Courtesy Missouri Botanical Garden

The white, or weeping mulberry tree is a dioecious specimen, and there are distinct male and female cultivars. Like the plant with which I concluded the prior page, this one is also a dwarf. Morus alba 'Chaparral' is the male cultivar (see photo at right for a picture of white mulberry and its weeping habit). It will produce no fruit, and is grown, rather, for its weeping habit alone. The fruiting, female cultivar is Morus alba 'Pendula'. The fruit succeeds a greenish-white bloom and is not only edible and attractive, but is also useful for attracting wild birds. The only advantage to growing the male is that some homeowners find the fruit messy.
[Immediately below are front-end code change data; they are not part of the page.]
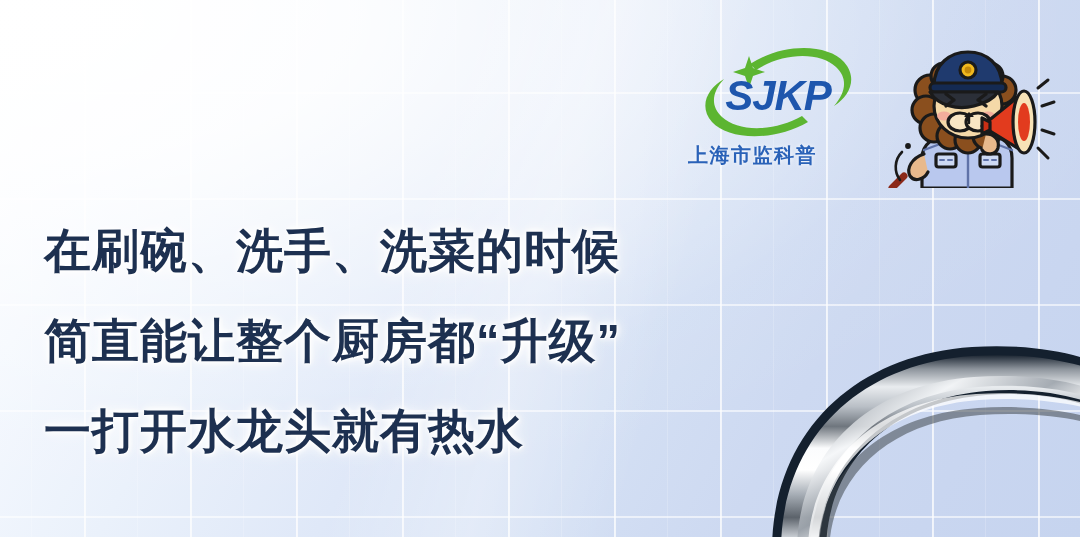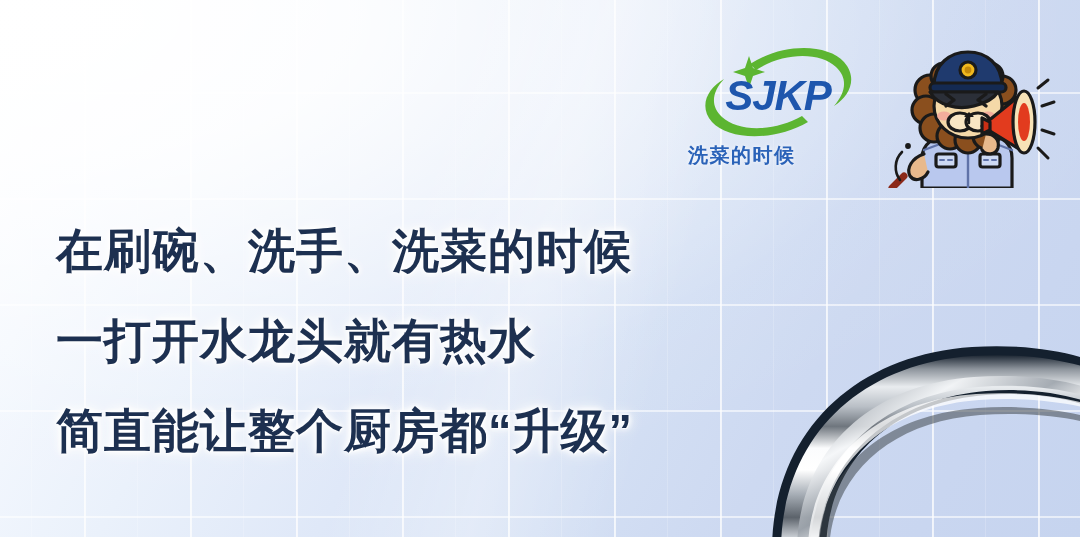--- a/index.html
+++ b/index.html
@@ -211,7 +211,7 @@
         </g>
       </svg>
     </div>
-    <div id="logo-sub">洗菜的时候</div>
+    <div id="logo-sub">上海市监科普</div>
   </div>
 
   <div id="mascot">

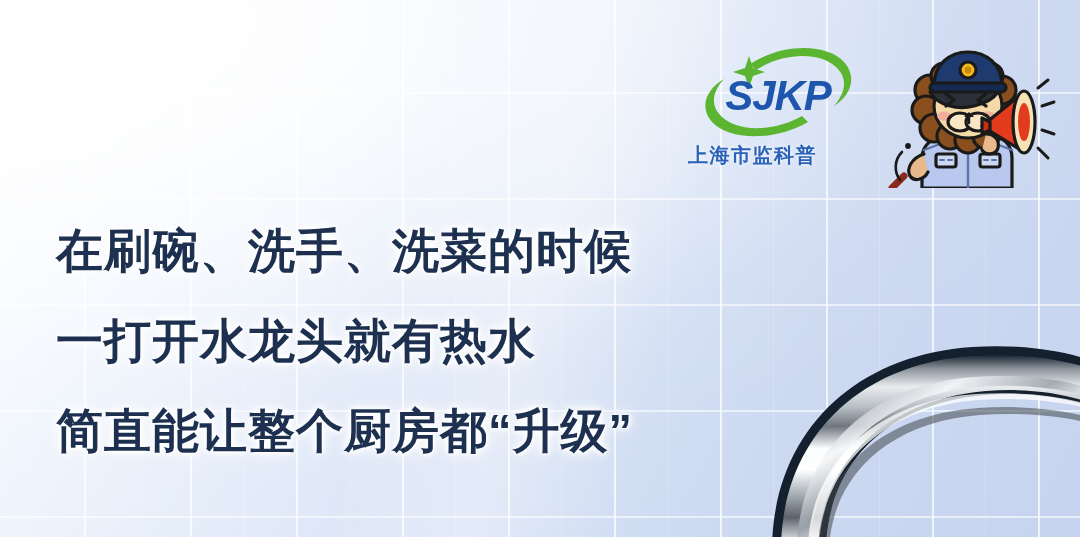--- a/index.html
+++ b/index.html
@@ -70,7 +70,7 @@
   
   #headline {
     position: absolute;
-    left: 56px;
+    left: 44px;
     top: 206px;
     width: 700px;
     z-index: 8;

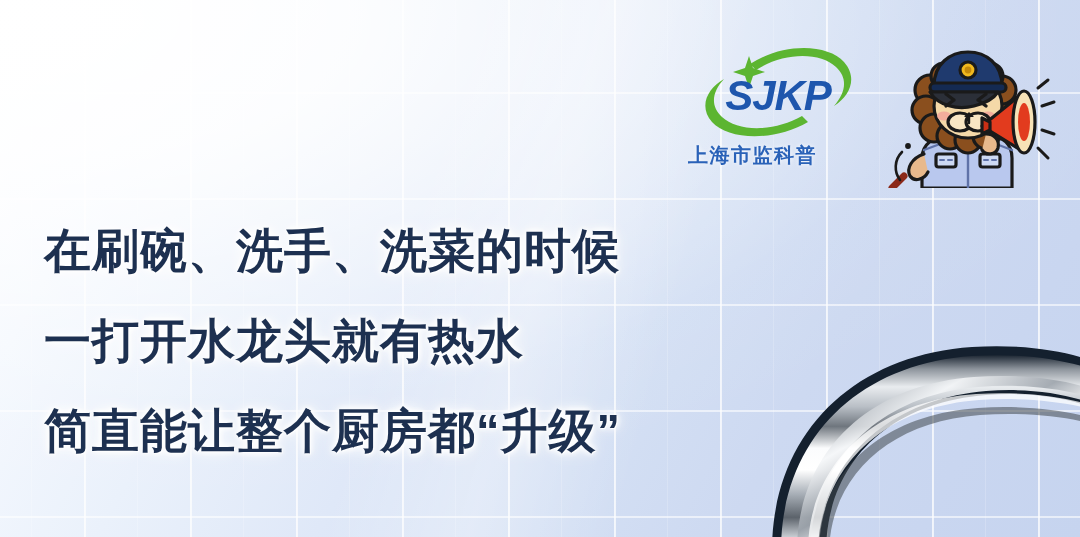--- a/index.html
+++ b/index.html
@@ -190,8 +190,8 @@
 
   <div id="headline">
     <div class="hl-line">在刷碗、洗手、洗菜的时候</div>
+    <div class="hl-line">简直能让整个厨房都“升级”</div>
     <div class="hl-line">一打开水龙头就有热水</div>
-    <div class="hl-line">简直能让整个厨房都“升级”</div>
   </div>
 
   <div id="logo-block">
For optimal fruiting on the female cultivar, grow in full sun. Zones 4 to 8. Height 6'-8', spread 8'-12'.

The "Red Jade" weeping crabapple (Malus 'Red Jade') bears a white flower that becomes an ornamental red fruit. This fruit persists throughout the winter, attracting wild birds that eat them in February and March as emergency food. Not only does it sport a weeping habit, but its contorted trunk lends additional interest to your landscaping, even in winter when the tree is bare. Hardy to zone 3.

Young's weeping birch (Betula pendula 'Youngii') is a 6'-12' dwarf variety. This birch tree makes for an attractive landscaping specimen, not only because of its weeping habit, but also because of its bark. For Young's weeping birch has the classic white bark that peels, providing a unique texture. Zones 3-9.

Weeping blue Alaskan cedar (Chamaecyparis nootkatensis 'Glauca Pendula') is a small tree (10') that can be grown in zones 4-7. Not a true cedar, it is sometimes referred to as a "false cypress" -- because, indeed, it is not a true cypress either! Seems they had to work overtime to come up with a suitable common name for this evergreen ....

Weeping blue Atlas cedar (Cedrus atlantica ‘Glauca Pendula’) is another weeping evergreen. This superb ornamental tree can be grown in zones 6–9. Pendant limbs drip with icy-blue needles. This slow grower prefers full sun and is a drought-tolerant tree.

It's difficult to provide dimensions for weeping blue Atlas cedar. It really depends on what you do with it. If you stake it, you can train weeping blue Atlas cedar to grow 10'-12' high, from which height it will cascade down. But if you don't stake it, the plant will look like an amorphous blob bubbling over the landscape. Weeping blue Atlas cedar will grow about 1' per year. Like weeping blue Alaskan cedar, this tree's powder-blue foliage provides year-round visual interest.